Could you please return each line of the data that has the word "mkey"?

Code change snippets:
- - - - -
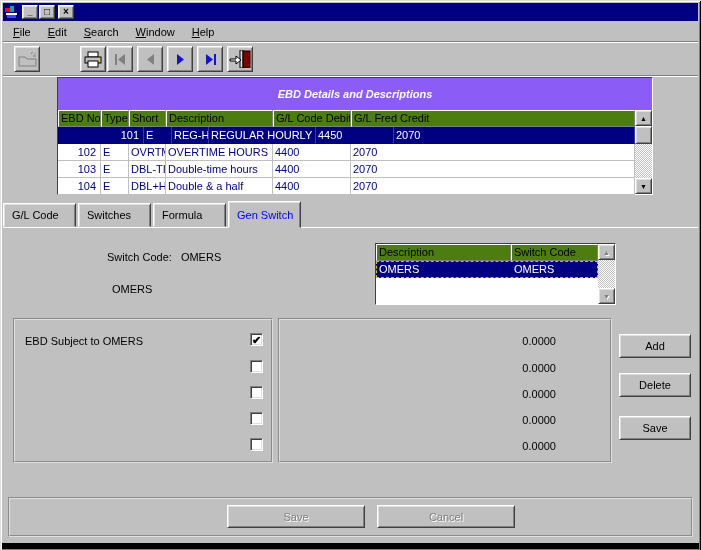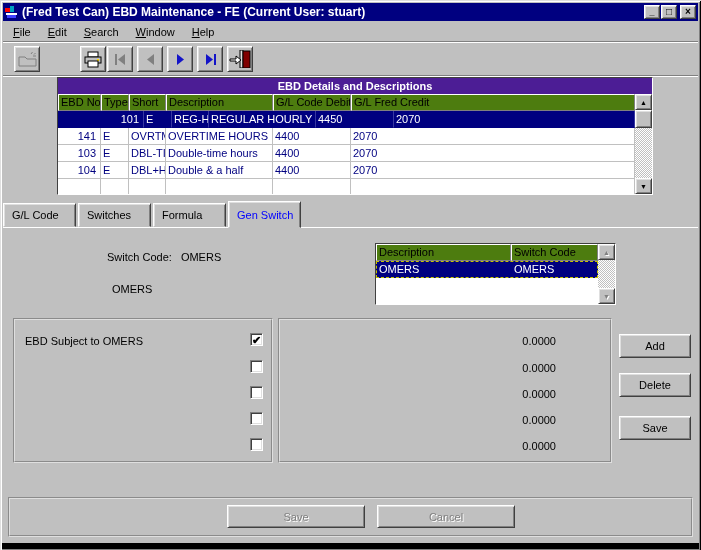--- a/index.html
+++ b/index.html
@@ -51,22 +51,22 @@
     box-shadow: inset 1px 1px 0 #dfdfdf, inset -1px -1px 0 #808080;
     display: flex; align-items: center; justify-content: center;
   }
   .sunken { border: 1px solid; border-color: #404040 #fff #fff #404040; }
   
   .grid {
     position: absolute; left: 57px; top: 77px; width: 596px; height: 118px;
     background: #fff; display: flex; flex-direction: column;
   }
   .grid-title {
-    height: 16px; background: #4c1d95; color: #fff; font-weight: bold;
-    display: flex; align-items: center; justify-content: center; flex: none;
+    height: 32px; background: #8b5cf6; color: #fff; font-weight: bold;
+    display: flex; align-items: center; justify-content: center; flex: none; font-style: italic;
   }
   .grid-body { flex: 1; display: flex; min-height: 0; }
   .grid-cols { flex: 1; display: flex; flex-direction: column; min-width: 0; }
   .grow { display: grid; grid-template-columns: 43px 28px 37px 107px 78px 1fr; flex: none; }
   .ghead { height: 17px; }
   .ghead .hcell {
     background: #4d7c0f; border: 1px solid; border-color: #fff #808080 #808080 #fff;
     padding: 1px 2px; white-space: nowrap; overflow: hidden;
   }
   .gdata { height: 17px; background: #fff; color: #000080; }
@@ -143,21 +143,20 @@
 </head>
 <body>
 
 <div class="titlebar">
   <svg width="14" height="13">
     <rect x="0" y="2" width="5" height="4" fill="#ff0000"></rect>
     <rect x="5" y="0" width="4" height="6" fill="#00a0c0"></rect>
     <rect x="1" y="7" width="11" height="2" fill="#ffffff"></rect>
     <rect x="2" y="9" width="9" height="3" fill="#4040ff"></rect>
   </svg>
-  <span class="title">(Fred Test Can) EBD Maintenance - FE (Current User: stuart)</span>
   <span class="winbtns">
     <span class="winbtn minb">_</span>
     <span class="winbtn">□</span>
     <span class="winbtn closeb">×</span>
   </span>
 </div>
 
 <div class="menubar">
   <span class="menu-item"><span class="mkey">F</span><span>ile</span></span>
   <span class="menu-item"><span class="mkey">E</span><span>dit</span></span>
@@ -228,21 +227,21 @@
       </div>
       <div class="grow gdata selected">
         <span class="cell num">101</span>
         <span class="cell">E</span>
         <span class="cell">REG-H</span>
         <span class="cell">REGULAR HOURLY PA</span>
         <span class="cell">4450</span>
         <span class="cell">2070</span>
       </div>
       <div class="grow gdata">
-        <span class="cell num">141</span>
+        <span class="cell num">102</span>
         <span class="cell">E</span>
         <span class="cell">OVRTM</span>
         <span class="cell">OVERTIME HOURS</span>
         <span class="cell">4400</span>
         <span class="cell">2070</span>
       </div>
       <div class="grow gdata">
         <span class="cell num">103</span>
         <span class="cell">E</span>
         <span class="cell">DBL-TI</span>

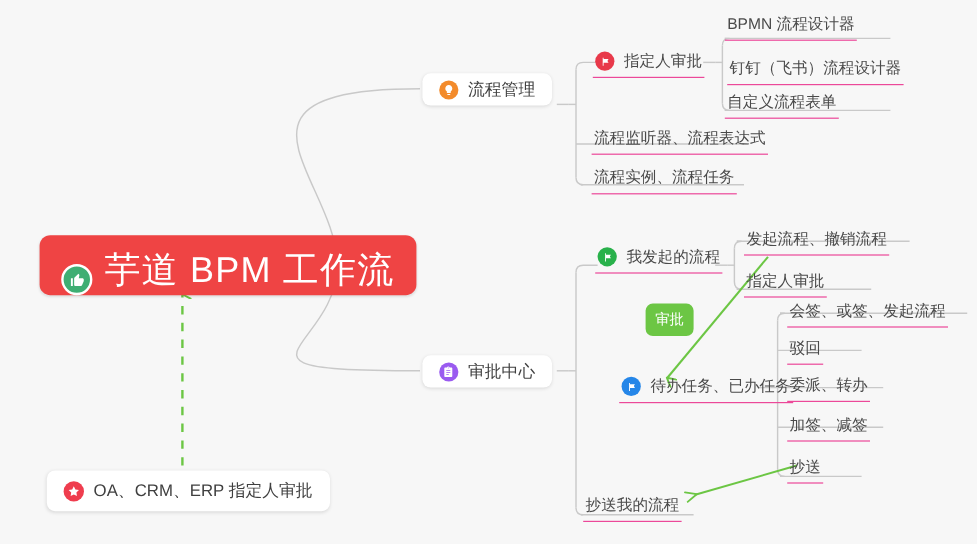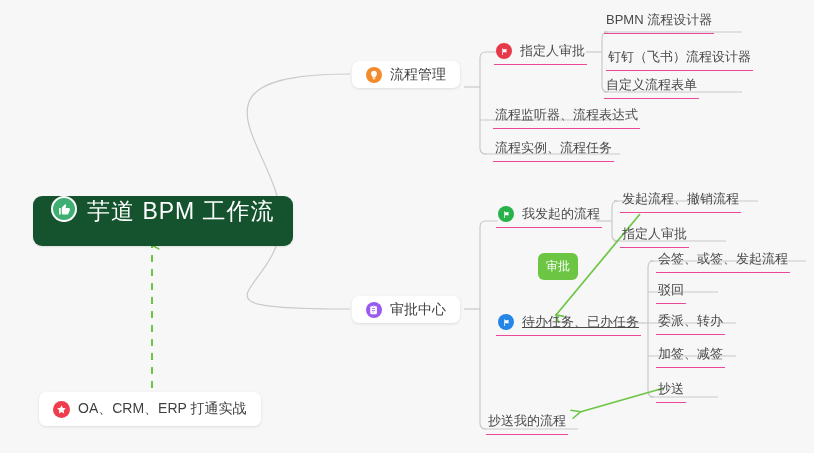--- a/index.html
+++ b/index.html
@@ -10,26 +10,26 @@
     overflow:hidden;
     position:relative;
   }
   #stage{position:absolute;left:0;top:0;width:814px;height:453px;}
   svg.links{position:absolute;left:0;top:0;width:814px;height:453px;pointer-events:none;}
 
   .node{position:absolute;box-sizing:border-box;white-space:nowrap;}
 
   
   .root{
-    background:#14532d;
+    background:#ef4444;
     color:#ffffff;
     border-radius:9px;
-    display:flex;align-items:flex-start;
+    display:flex;align-items:flex-end;
     padding:0 18px;
-    font-size:23px;
+    font-size:30px;
     letter-spacing:1px;
     box-shadow:0 1px 2px rgba(0,0,0,.10);
   }
   .root .label{margin-left:10px;}
 
   
   .card{
     background:#ffffff;
     border-radius:7px;
     display:flex;align-items:center;
@@ -217,21 +217,21 @@
   </div>
 
   <div class="node leaf" style="left:620px;top:190px;">
     <span class="label">发起流程、撤销流程</span>
   </div>
 
   <div class="node leaf" style="left:620px;top:225px;">
     <span class="label">指定人审批</span>
   </div>
 
-  <div class="node leaf with-icon" style="left:496px;top:313px;text-decoration:underline;">
+  <div class="node leaf with-icon" style="left:516px;top:313px;">
     <span class="ic ic-blue">
       <svg width="9" height="9" viewBox="0 0 24 24" fill="#ffffff">
         <path d="M6 3v18h2v-7h11l-2.5-4L19 6H8V3z"></path>
       </svg>
     </span>
     <span class="label">待办任务、已办任务</span>
   </div>
 
   <div class="node leaf" style="left:656px;top:250px;">
     <span class="label">会签、或签、发起流程</span>
@@ -260,16 +260,16 @@
   <div class="node tag" style="left:538px;top:253px;">
     <span class="label">审批</span>
   </div>
 
   <div class="node card" style="left:39px;top:392px;height:34px;">
     <span class="ic ic-red2" style="width:17px;height:17px;">
       <svg width="11" height="11" viewBox="0 0 24 24" fill="#ffffff">
         <path d="M12 2.6l2.9 5.9 6.5.9-4.7 4.6 1.1 6.5-5.8-3-5.8 3 1.1-6.5L2.6 9.4l6.5-.9z"></path>
       </svg>
     </span>
-    <span class="label">OA、CRM、ERP 打通实战</span>
+    <span class="label">OA、CRM、ERP 指定人审批</span>
   </div>
 
 </div>
 
 </body></html>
- - - - -
- **EXERCISE RESULT**:
   <span class="menu-item"><span class="mkey">F</span><span>ile</span></span>
   <span class="menu-item"><span class="mkey">E</span><span>dit</span></span>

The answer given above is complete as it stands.